From speech to text: automated transcription in the newsroom


Labber Alex Norton shares four potential benefits of automated transcription technology that we’ve found from our experiments in the newsroom.

There are a lot of reasons for newsrooms to be excited about automatic transcription. Traditional video editing workflows in organisations like the BBC revolve around transcripts of content, and traditionally, the process of getting those transcripts involves a human playing back the video and typing out the words they hear. Speech-to-text technology, which uses machine learning to produce transcripts of audio, has the potential to save journalists the time they spend manually typing up their interviews and news organisations the money they pay third-party companies to do the same work.

In recent years the technology itself has advanced rapidly.
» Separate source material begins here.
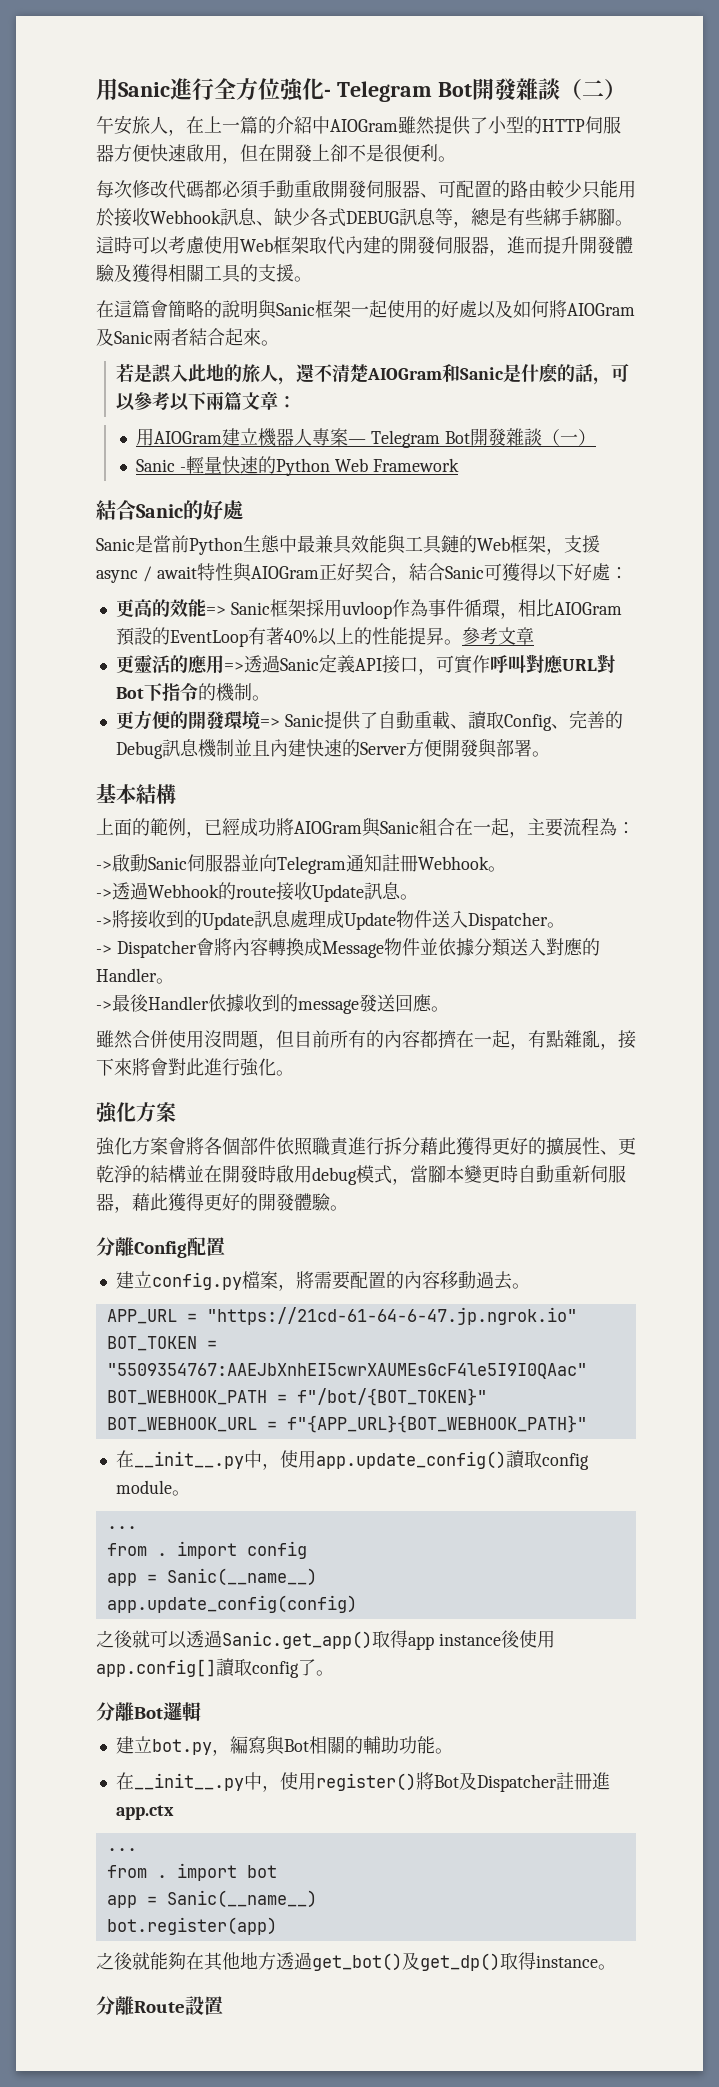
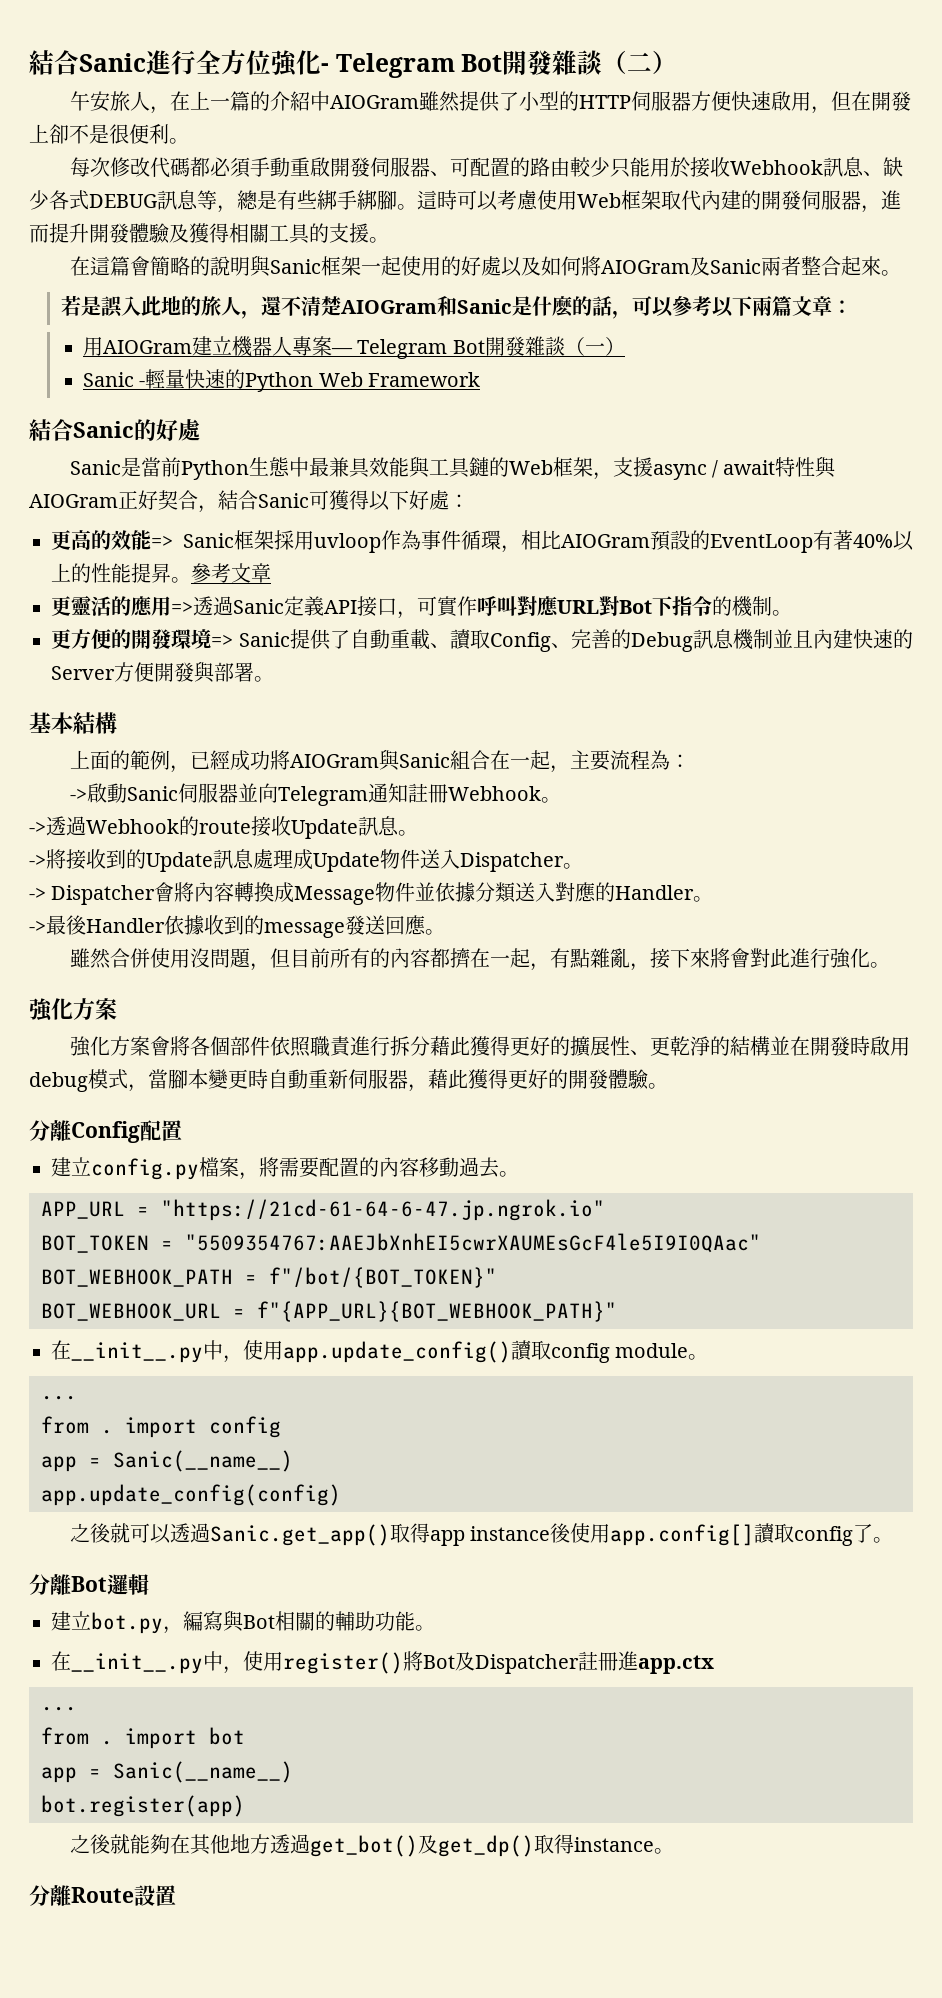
[96,78,118,100] 用 -> [29,50,79,75] 結合
[189,328,207,346] 結 -> [800,256,821,275] 整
Automatic transcription of speech content is getting faster, cheaper and more accurate. Big players such as Microsoft, Google and IBM all offer speech to text APIs, and services like Temi and Trint are taking aim at the prosumer market. There’s activity in the open source world too, with projects such as autoEdit and FrameTrail.

Still, we think that there is room for innovative applications of speech-to-text technology designed specifically with newsrooms in mind. We’ve been using a speech recognition engine developed by our colleagues in Research and Development to build prototypes for the past few years, experimenting with video editing, archival search and subtitling and captioning.
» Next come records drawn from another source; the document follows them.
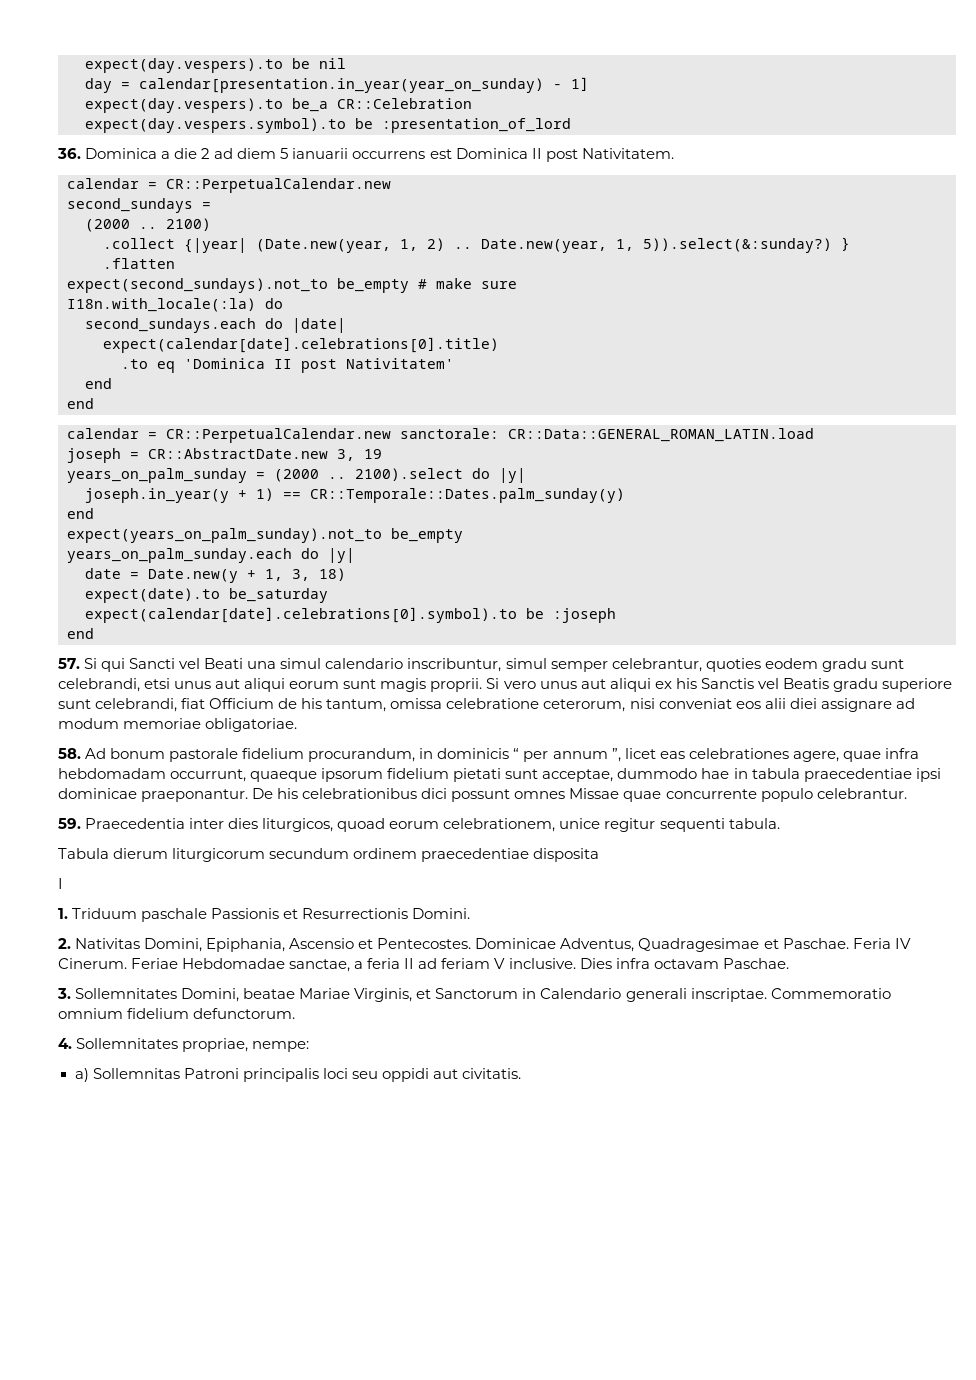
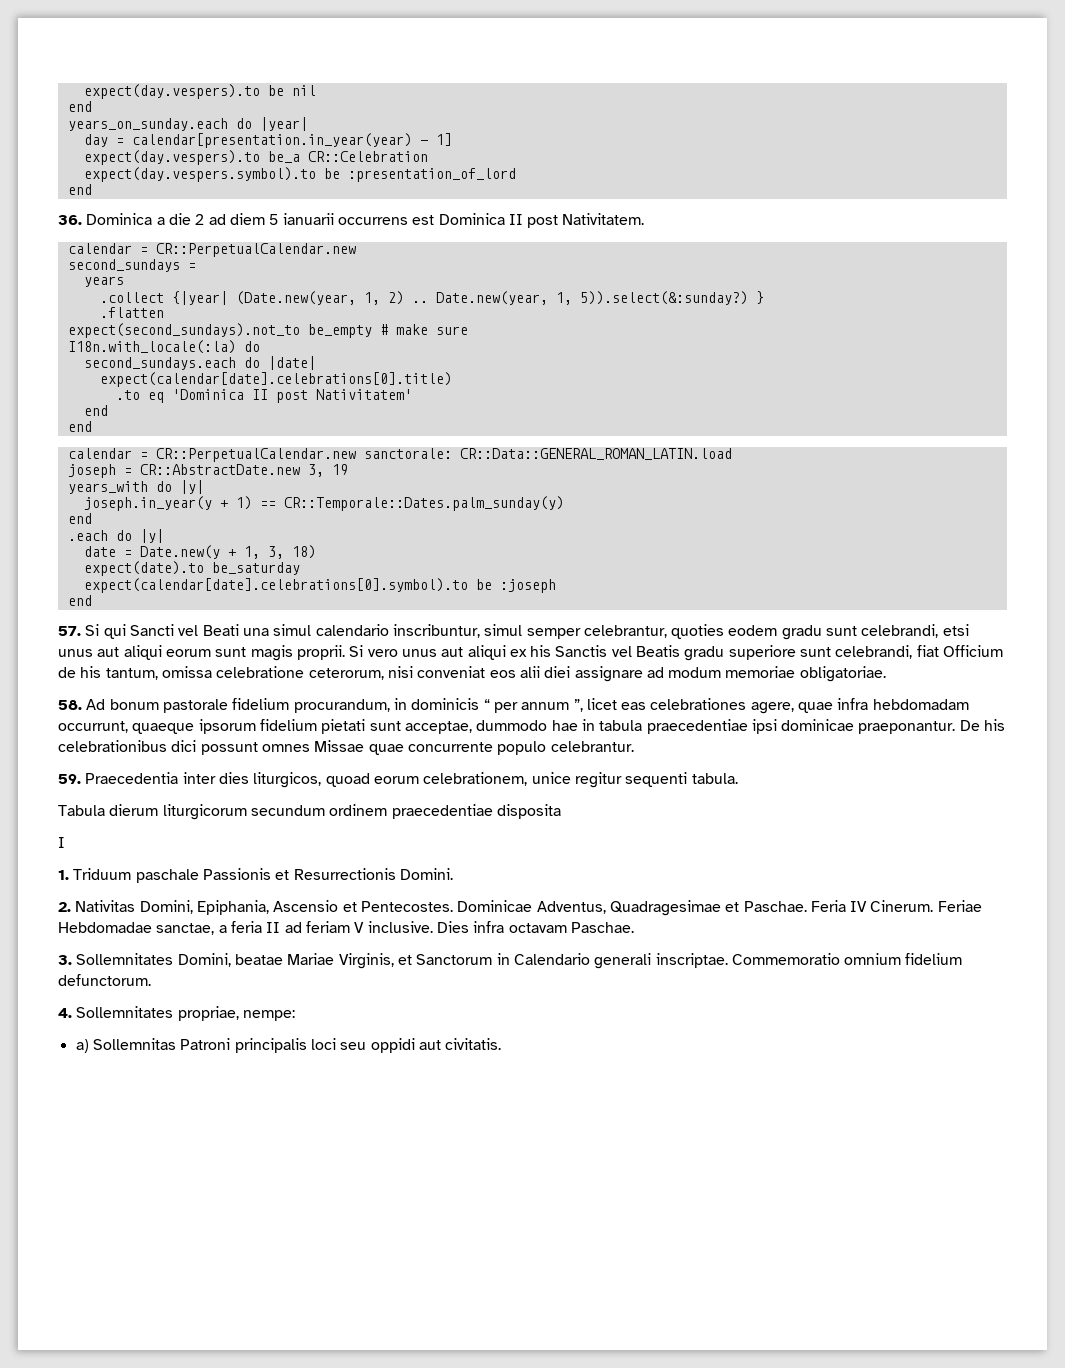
(346, 63) none -> [67,101,92,112] [67,117,308,131] // end // years_on_sunday.each do |year|
[139,78,544,93] calendar[presentation.in_year(year_on_sunday) -> [131,133,412,148] calendar[presentation.in_year(year)
(571, 125) none -> [67,184,92,195] // end
[85,218,211,232] (2000 .. 2100) -> [83,276,124,287] years
[67,468,463,483] years_on_palm_sunday = (2000 .. 2100).select -> [67,481,148,494] years_with
[67,528,463,543] [67,548,292,563] expect(years_on_palm_sunday).not_to be_empty // years_on_palm_sunday.each -> [67,530,108,541] .each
This autumn, I co-presented a paper on our work at the International Broadcasting Conference in Amsterdam, showcasing our most interesting experiments and their impact on journalists’ workflows. Here’s three of the potential benefits of automated transcription we’ve found from trialling these experiments in the newsroom.
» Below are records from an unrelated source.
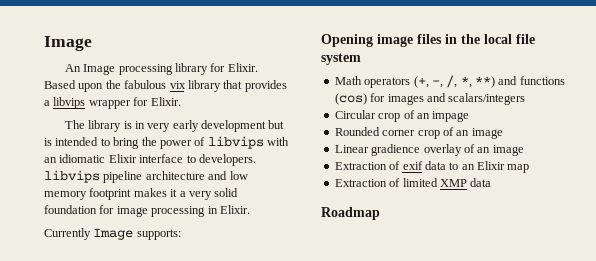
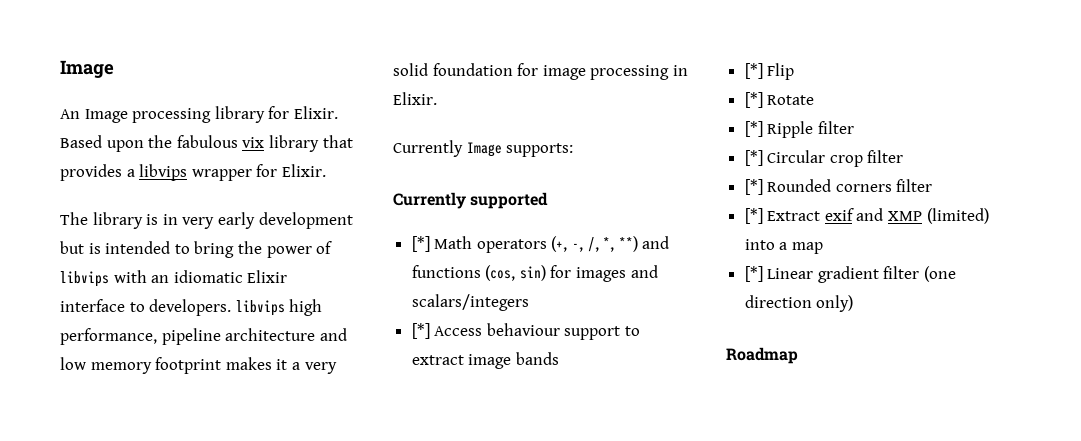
(100, 176) none -> [289,299,323,316] [60,328,157,345] high performance,
[321,34,535,47] [321,53,361,65] Opening image files in the local file system // -> [393,192,549,209] [411,236,430,252] Currently supported // [*]
[334,93,367,105] (cos) -> [485,265,546,281] (cos, sin)
[334,110,470,122] [334,127,503,139] [334,144,524,156] [334,161,530,173] [334,178,492,187] Circular crop of an impage // Rounded corner crop of an image // Linear gradience overlay of an image // Extraction of exif data to an Elixir map // Extraction of limited XMP data -> [411,323,641,340] [411,352,559,369] [744,63,795,80] [744,92,815,108] [744,121,854,138] [744,150,904,167] [744,179,933,195] [744,208,989,224] [744,239,823,254] [744,266,957,283] [744,295,854,312] [*] Access behaviour support to extract image bands // [*] Flip // [*] Rotate // [*] Ripple filter // [*] Circular crop filter // [*] Rounded corners filter // [*] Extract exif and XMP (limited) into a map // [*] Linear gradient filter (one direction only)

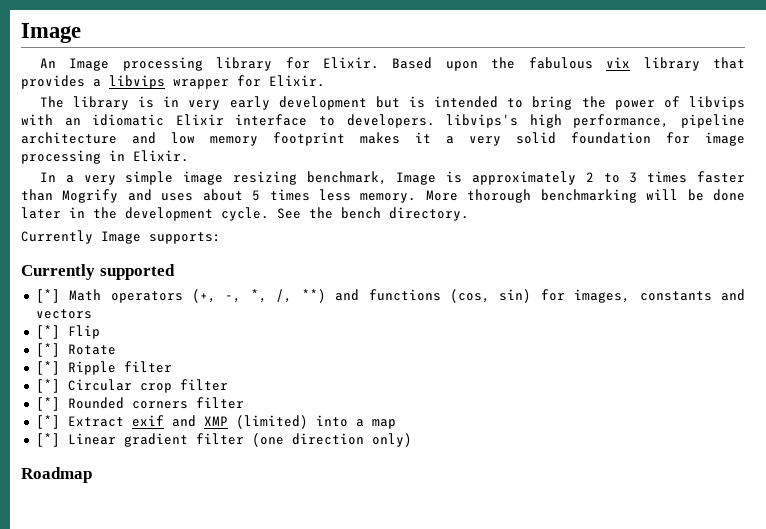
[235,300,285,316] libvips -> [446,114,519,128] libvips's
(437, 98) none -> [39,171,746,185] [21,189,746,203] [21,207,469,221] // In a very simple image resizing benchmark, Image is approximately 2 to 3 times faster than Mogrify and uses about 5 times less memory. More thorough benchmarking will be done later in the development cycle. See the bench directory.
[587,237,615,252] /, *, -> [250,289,293,303] *, /,
[576,265,658,282] [411,294,529,311] [411,323,641,340] [411,352,559,369] images and scalars/integers // [*] Access behaviour support to extract image bands -> [574,289,745,303] [35,309,92,319] images, constants and vectors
1. Time-aware transcripts make it possible to edit video and audio by text selection.

Cutting out the process of translating timecodes to text to timecodes again speeds up the video editing process by allowing editors to work directly from a transcript.

The challenge

Transcripts serve as the working draft of a programme for a producer, who selects the comments and quotations they want to include from the text. But a video editor then needs to translate those selected segments back into time codes in the a/v file in order to create the programme. That means searching for the exact time that a quote begins within an editing application, letting the audio or video play until the end of the selection and then trimming sub-clips from much longer footage.

The solution

Our Octo tool automatically generates a transcript of a video file and allows producers to make edits directly from the text. Selecting a passage of text in the transcript automatically creates a sub-clip of the video, setting the in and out points to match the highlighted words. Users can download the clip to their desktop or send it to one of the BBC’s production asset management systems for use in other tools.

Octo application editor
Transcript-based clipping at work in the Octo editor

The technology behind Octo is possible because our speech recognition engine returns timing information for each word that’s accurate down to the millisecond. However, we’ve also built in a manual override, which allows users to adjust the in and out points to allow for a few seconds of buffer space on either side of their selection.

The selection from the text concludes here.